*** EXERCISE MATERIAL ***
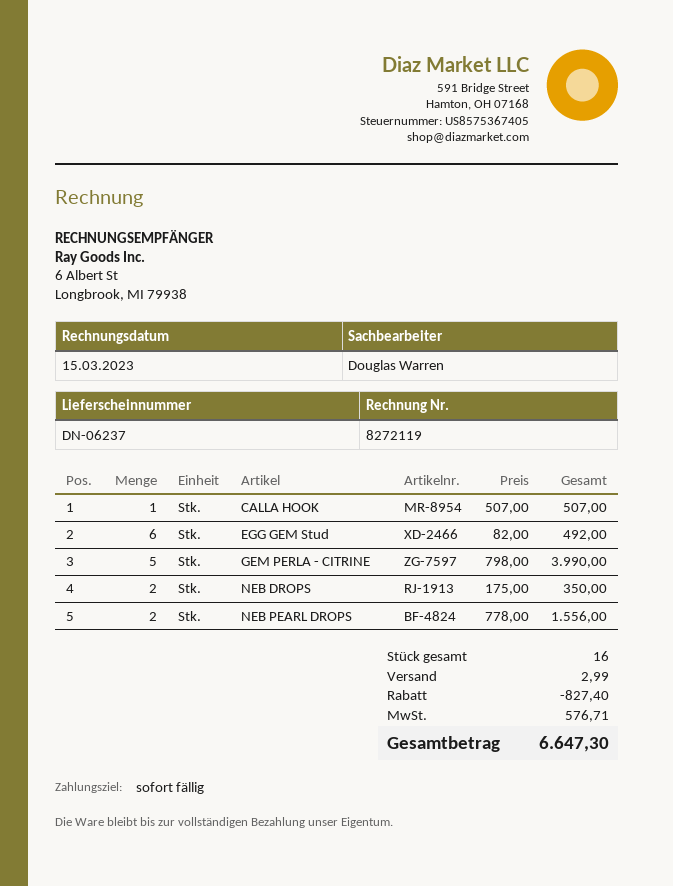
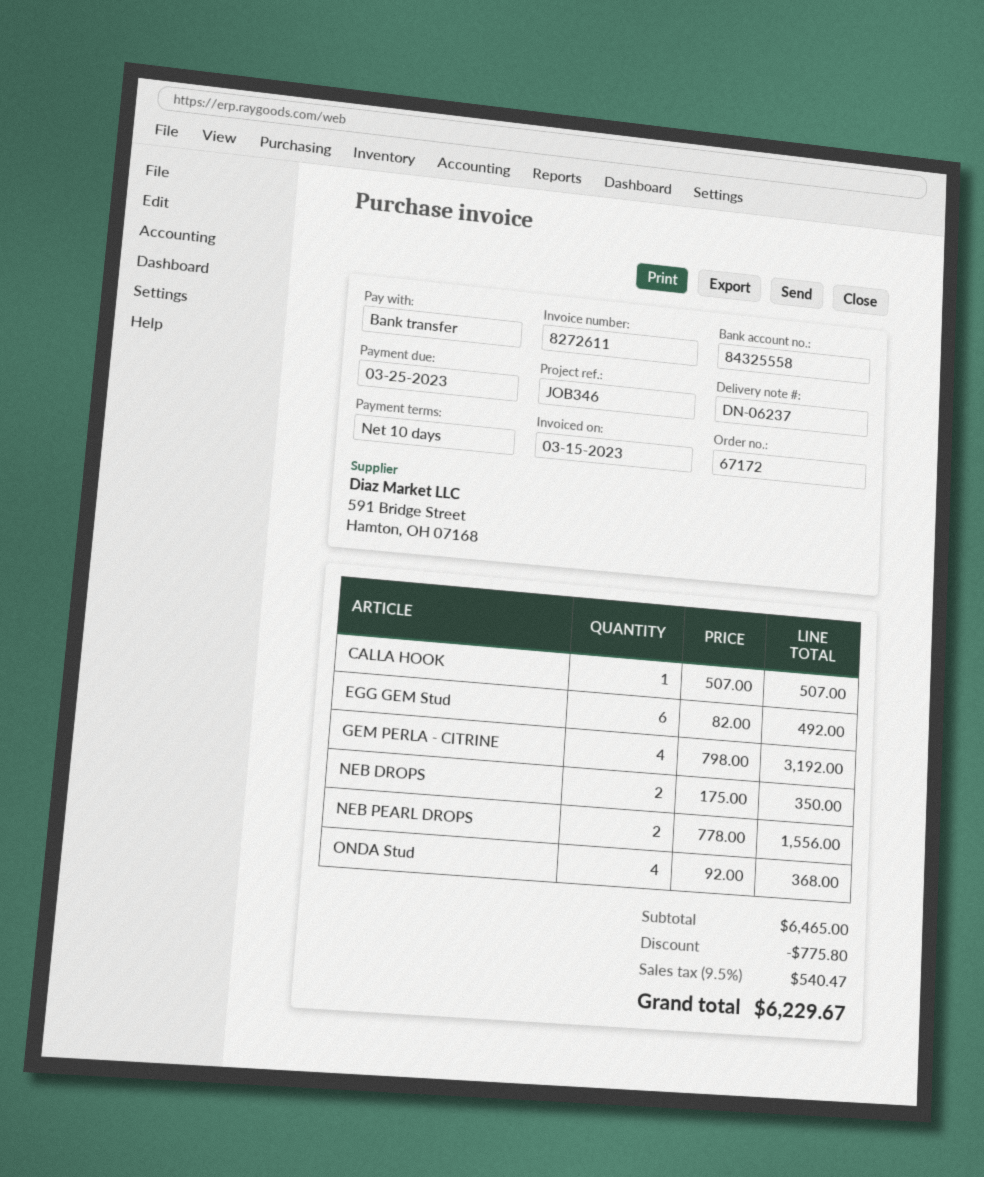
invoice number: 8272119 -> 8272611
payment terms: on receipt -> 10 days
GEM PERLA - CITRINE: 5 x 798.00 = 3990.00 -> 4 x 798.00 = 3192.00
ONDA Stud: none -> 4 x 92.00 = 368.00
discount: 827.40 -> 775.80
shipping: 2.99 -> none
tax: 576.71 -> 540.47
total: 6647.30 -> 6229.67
***
*** EXERCISE MATERIAL ***
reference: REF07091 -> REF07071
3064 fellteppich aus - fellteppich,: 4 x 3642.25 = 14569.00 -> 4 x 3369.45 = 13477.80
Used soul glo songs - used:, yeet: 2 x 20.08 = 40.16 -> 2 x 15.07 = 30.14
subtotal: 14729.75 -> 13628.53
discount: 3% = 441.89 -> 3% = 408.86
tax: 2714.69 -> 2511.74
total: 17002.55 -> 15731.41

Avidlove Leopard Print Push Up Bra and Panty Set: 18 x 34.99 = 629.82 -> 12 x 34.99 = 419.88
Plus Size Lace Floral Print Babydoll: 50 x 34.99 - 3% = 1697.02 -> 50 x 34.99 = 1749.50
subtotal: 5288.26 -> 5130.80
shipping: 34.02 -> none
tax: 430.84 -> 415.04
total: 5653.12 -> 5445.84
***
*** EXERCISE MATERIAL ***
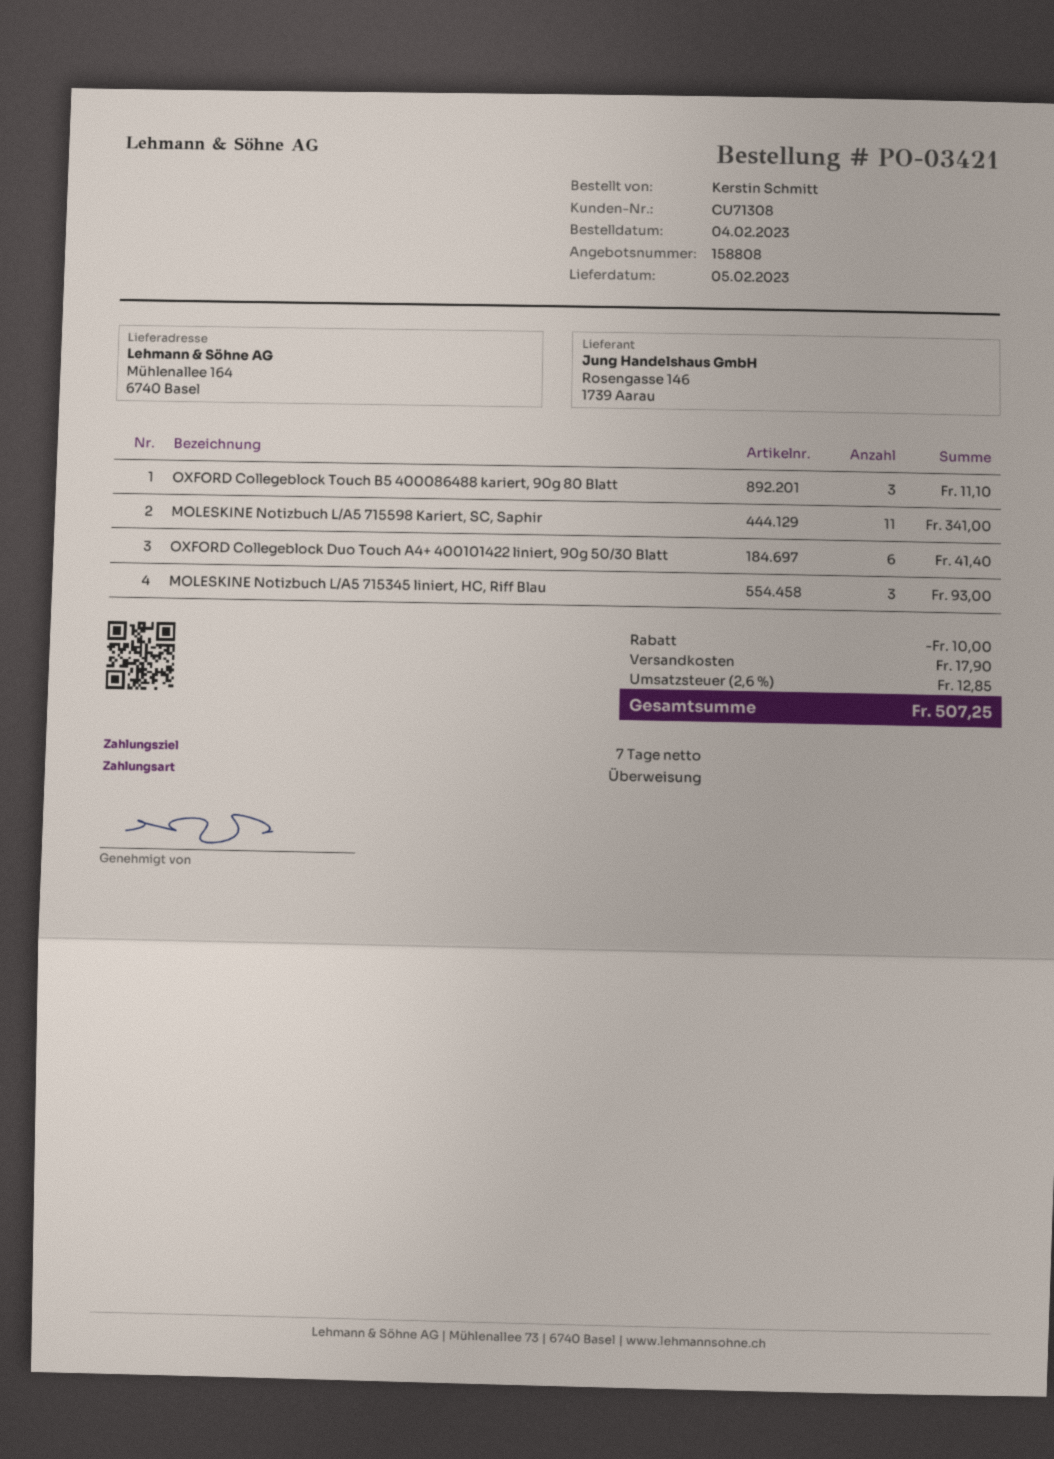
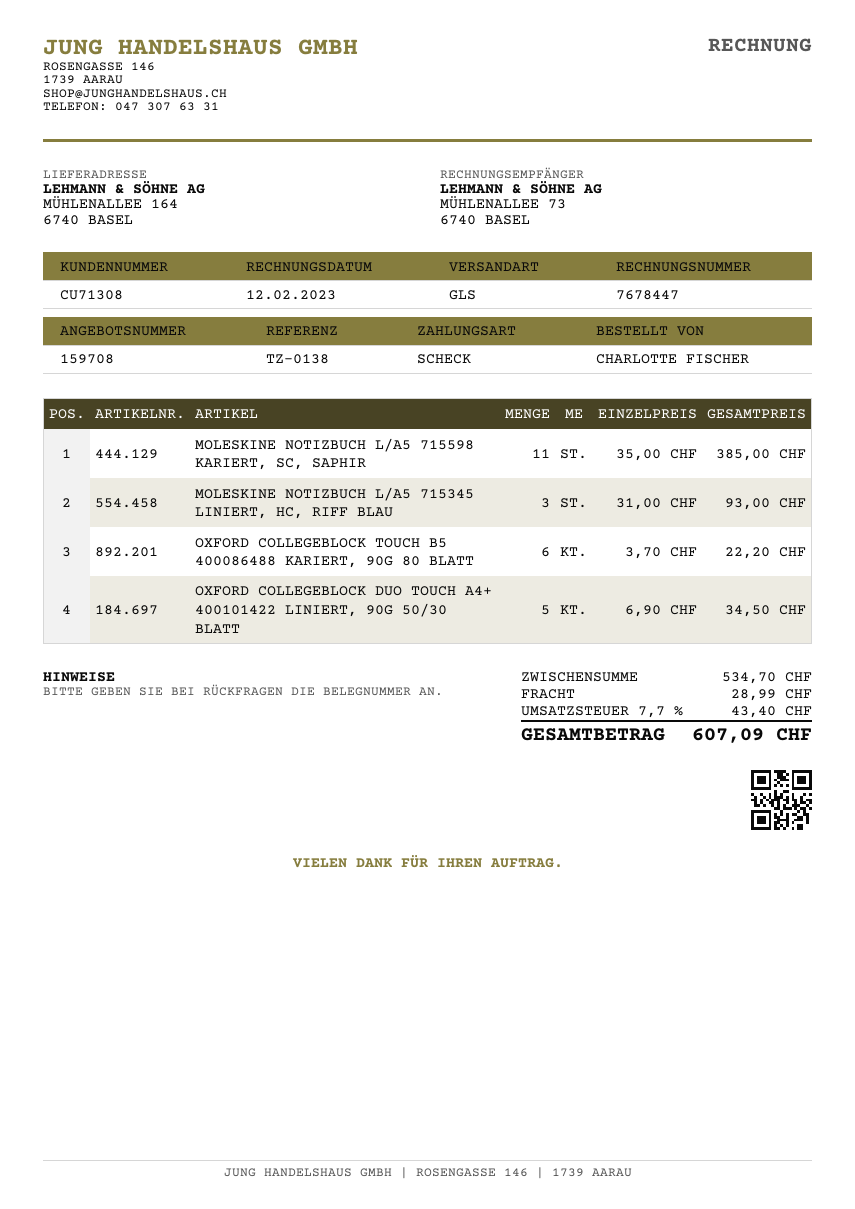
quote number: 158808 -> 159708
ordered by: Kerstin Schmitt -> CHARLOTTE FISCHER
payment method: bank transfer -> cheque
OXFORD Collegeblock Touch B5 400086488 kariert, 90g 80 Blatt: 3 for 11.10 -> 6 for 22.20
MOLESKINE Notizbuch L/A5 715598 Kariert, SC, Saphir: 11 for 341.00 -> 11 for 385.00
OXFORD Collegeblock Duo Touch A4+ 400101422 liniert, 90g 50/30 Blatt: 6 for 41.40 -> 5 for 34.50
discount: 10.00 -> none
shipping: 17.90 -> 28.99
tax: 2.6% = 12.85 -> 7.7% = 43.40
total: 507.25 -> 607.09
***
◆ WORK INSTRUCTIONS ◆
Give again exactly, and only, the lines above starting at the one with "MOLESKINE Notizbuch L/A5" and ending at the one with "total: 507.25 -> 607.09".

◆ RESULT OF THE TASK ◆
MOLESKINE Notizbuch L/A5 715598 Kariert, SC, Saphir: 11 for 341.00 -> 11 for 385.00
OXFORD Collegeblock Duo Touch A4+ 400101422 liniert, 90g 50/30 Blatt: 6 for 41.40 -> 5 for 34.50
discount: 10.00 -> none
shipping: 17.90 -> 28.99
tax: 2.6% = 12.85 -> 7.7% = 43.40
total: 507.25 -> 607.09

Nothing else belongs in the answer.